3 + 6 - 4 x 5 ÷ 1 x 2
6 + 3 - 4 x 5 ÷ 1 x 2
6 + 3 - 4 x 2 ÷ 1 x 5
3 + 6 - 4 x 2 ÷ 1 x 5
4 + 2 - 1 x 6 ÷ 3 x 5
2 + 4 - 1 x 6 ÷ 3 x 5

Though, given the extra conditions of the puzzle (no ÷1 and never dealing with decimals/fractions), you're left with 2 solutions because addition is commutative.

4 + 2 - 1 x 6 ÷ 3 x 5
2 + 4 - 1 x 6 ÷ 3 x 5

I'm sure the pen-and-paper method accomplished above is probably more satisfying to perform, though!


Python Source

Play with the code here.

This is just a Johnson-Trotter permutation class I wrote. It uses a step function to go to the next permutation. I thought about making an iterator version, but was too lazy =/. It may be a little lengthy, but it can be used to permute any list of objects. I'm sure it could be improved and condensed; I just threw this together for this puzzle =P

jtpermute.py

class JohnsonTrotterPermute(object):
    objlist = []   # contains the objects given to the class
    nodelist = []  # contains the JTNode objects that wrap around each given object
    numnodes = 0   # the current number of nodes added (for numbering)
    steps = 1      # the number of iterations generated (number of steps)

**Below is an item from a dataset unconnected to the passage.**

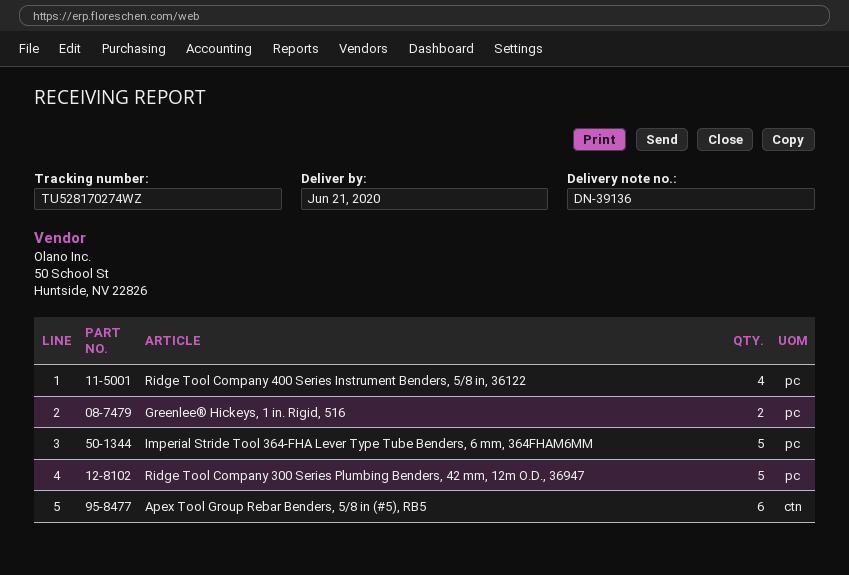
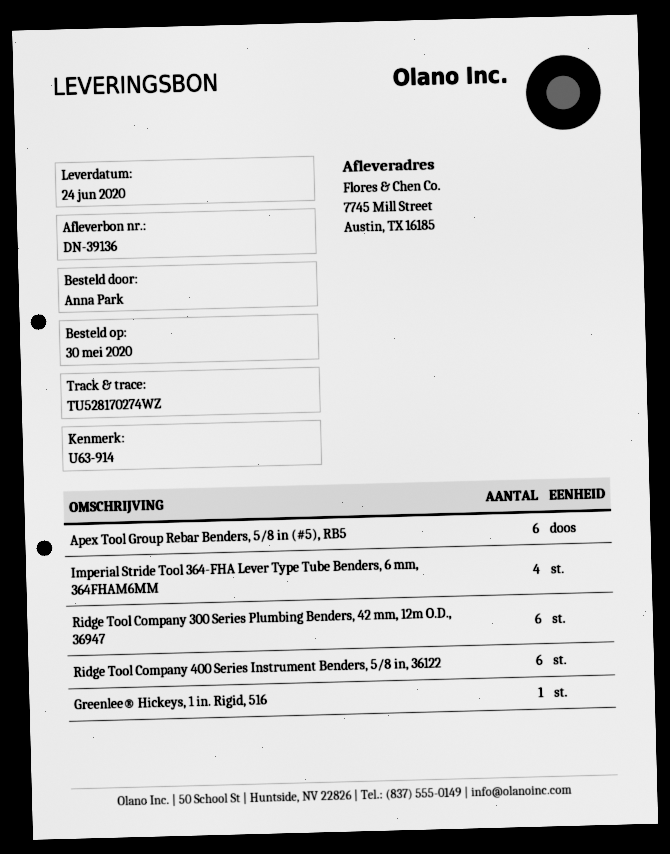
delivery date: 2020-06-21 -> 2020-06-24
Ridge Tool Company 400 Series Instrument Benders, 5/8 in, 36122: 4 -> 6
Greenlee® Hickeys, 1 in. Rigid, 516: 2 -> 1
Imperial Stride Tool 364-FHA Lever Type Tube Benders, 6 mm, 364FHAM6MM: 5 -> 4
Ridge Tool Company 300 Series Plumbing Benders, 42 mm, 12m O.D., 36947: 5 -> 6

    def __init__(self, objlist):
        self.objlist = objlist
        for obj in self.objlist:
            self.nodelist.append(JTNode(self.numnodes, obj))
            self.numnodes += 1

    # returns True if there exists at least one mobile JTNode
    def has_mobile(self):
        for i in range(len(self.nodelist)):
            if self.check_mobility(i):
                return True
        return False

    # returns True if the JTNode at the given index is mobile
    def check_mobility(self, index):
        if index < 0 or index >= len(self.nodelist):
            return False
        if self.nodelist[index].direction == -1: # pointing left
            if index == 0: # on the left edge of list
                return False
            if self.nodelist[index].num > self.nodelist[index - 1].num:
                return True
        if self.nodelist[index].direction == 1:  # pointing right
            if index == len(self.nodelist) - 1:  # on the right edge of list
                return False
            if self.nodelist[index].num > self.nodelist[index + 1].num:
                return True
        return False

    # iterates through the nodes and flips the direction of any node
    # whose .num is larger than the given number
    def flip_larger_than_num(self, num):
        for node in self.nodelist:
            if (node.num > num):
                node.flip()

    # returns the index of the JTNode that has the largest .num value
    # and is mobile
    def get_largest_mobile_index(self):
        index = -1
        largest = -1
        for i in range(len(self.nodelist)):
            if self.nodelist[i].num > largest and self.check_mobility(i):
                largest = self.nodelist[i].num
                index = i
        return index

    # swaps the node at the given index with the node that it's pointing
    # at. Returns True if the swap is successful, False if the swap fails
    # (e.g. the node is pointing left, but it's the left-most node)
    def move_node(self, index):
        node = self.nodelist[index]
        tempnode = None
        if node.direction == -1: # pointed left
            if index == 0: # on left edge of list
                return False
            tempnode = self.nodelist[index]
            self.nodelist[index] = self.nodelist[index - 1]
            self.nodelist[index - 1] = tempnode
            self.flip_larger_than_num(tempnode.num)
        if node.direction == 1: # pointed right
            if index == len(self.nodelist) - 1: # on right edge of list
                return False
            tempnode = self.nodelist[index]
            self.nodelist[index] = self.nodelist[index + 1]
            self.nodelist[index + 1] = tempnode
            self.flip_larger_than_num(tempnode.num)
        return True

    # steps the list order to its next iteration
    def step(self):
        if self.has_mobile():
            largest_mobile = self.get_largest_mobile_index()
            self.move_node(largest_mobile)
            self.steps += 1
            return True
        return False

    # returns the list of items that the user initially provided in the
    # order of the current iteration
    def get_items(self):
        returnlist = []
        for node in self.nodelist:
            returnlist.append(node.obj)
        return returnlist



# a wrapper class for the list items the user will provide
class JTNode(object):
    obj = None      # the actual user-provided list item
    num = -1        # the number of the node
    direction = -1  # pointing direction (-1 -> left, 1 -> right)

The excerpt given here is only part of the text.